### What this task involves
The records beneath should be printed exactly, and the pictures are to be left out.

--- Supplied information Enclosed Below ---

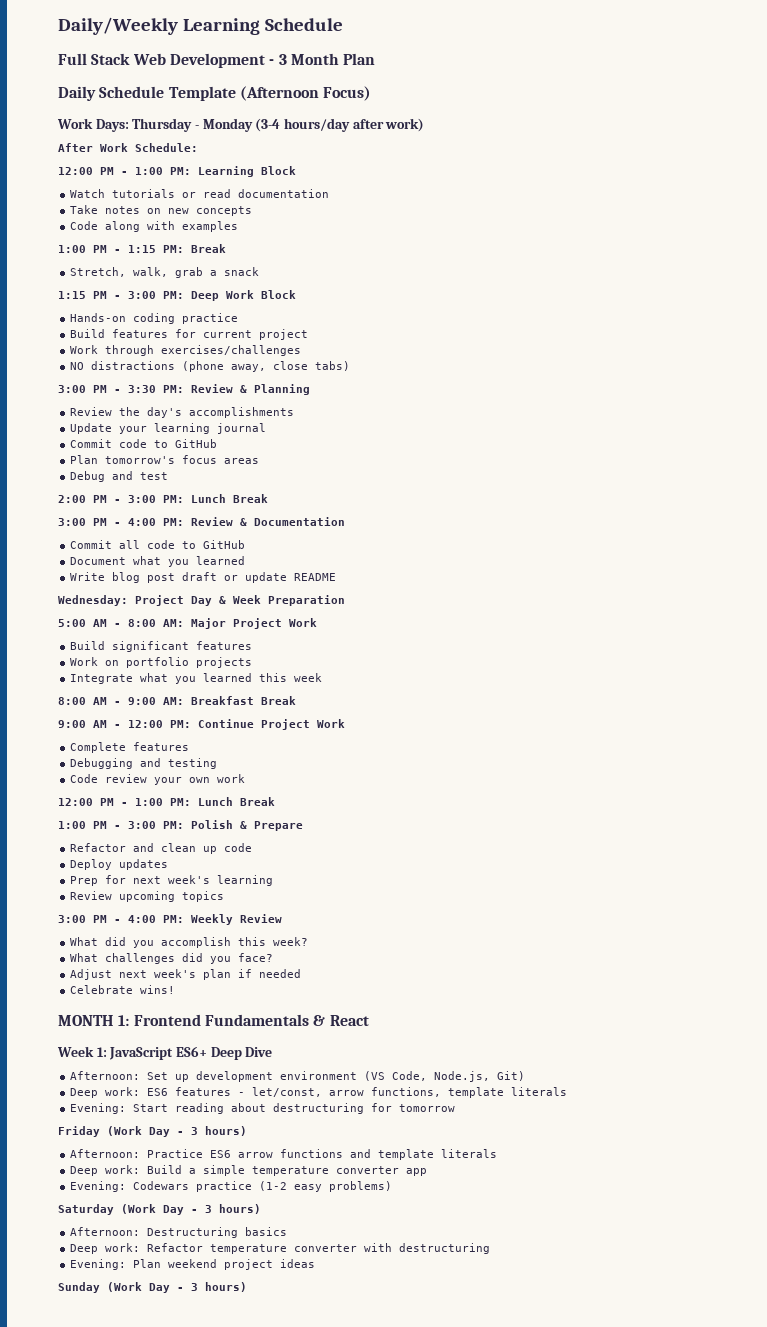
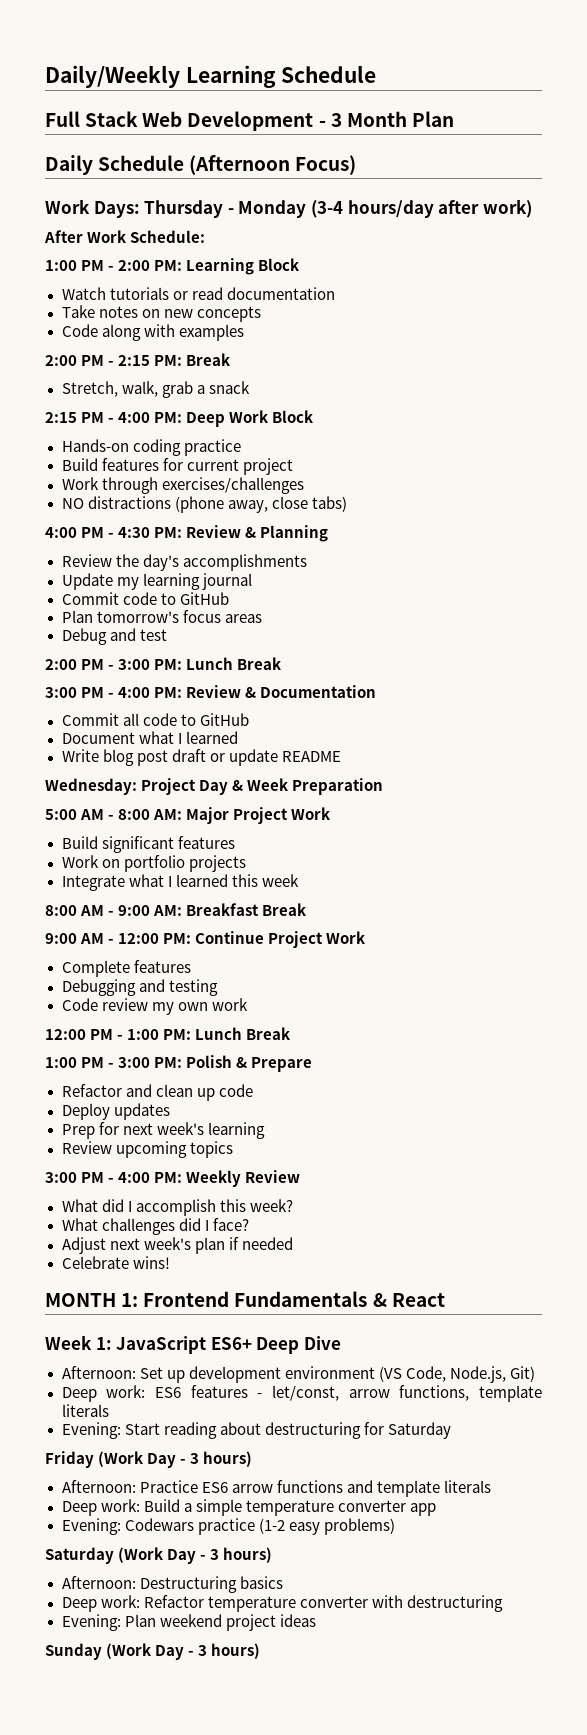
- Daily Schedule Template (Afternoon Focus)
+ Daily Schedule (Afternoon Focus)
- 12:00 PM - 1:00 PM: Learning Block
+ 1:00 PM - 2:00 PM: Learning Block
- 1:00 PM - 1:15 PM: Break
+ 2:00 PM - 2:15 PM: Break
- 1:15 PM - 3:00 PM: Deep Work Block
+ 2:15 PM - 4:00 PM: Deep Work Block
- 3:00 PM - 3:30 PM: Review & Planning
+ 4:00 PM - 4:30 PM: Review & Planning
- Update your learning journal
+ Update my learning journal
- Document what you learned
+ Document what I learned
- Integrate what you learned this week
+ Integrate what I learned this week
- Code review your own work
+ Code review my own work
- What did you accomplish this week?
+ What did I accomplish this week?
- What challenges did you face?
+ What challenges did I face?
- Evening: Start reading about destructuring for tomorrow
+ Evening: Start reading about destructuring for Saturday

--- End of Enclosed Supplied information ---

### Exercise solution
- Daily Schedule Template (Afternoon Focus)
+ Daily Schedule (Afternoon Focus)
- 12:00 PM - 1:00 PM: Learning Block
+ 1:00 PM - 2:00 PM: Learning Block
- 1:00 PM - 1:15 PM: Break
+ 2:00 PM - 2:15 PM: Break
- 1:15 PM - 3:00 PM: Deep Work Block
+ 2:15 PM - 4:00 PM: Deep Work Block
- 3:00 PM - 3:30 PM: Review & Planning
+ 4:00 PM - 4:30 PM: Review & Planning
- Update your learning journal
+ Update my learning journal
- Document what you learned
+ Document what I learned
- Integrate what you learned this week
+ Integrate what I learned this week
- Code review your own work
+ Code review my own work
- What did you accomplish this week?
+ What did I accomplish this week?
- What challenges did you face?
+ What challenges did I face?
- Evening: Start reading about destructuring for tomorrow
+ Evening: Start reading about destructuring for Saturday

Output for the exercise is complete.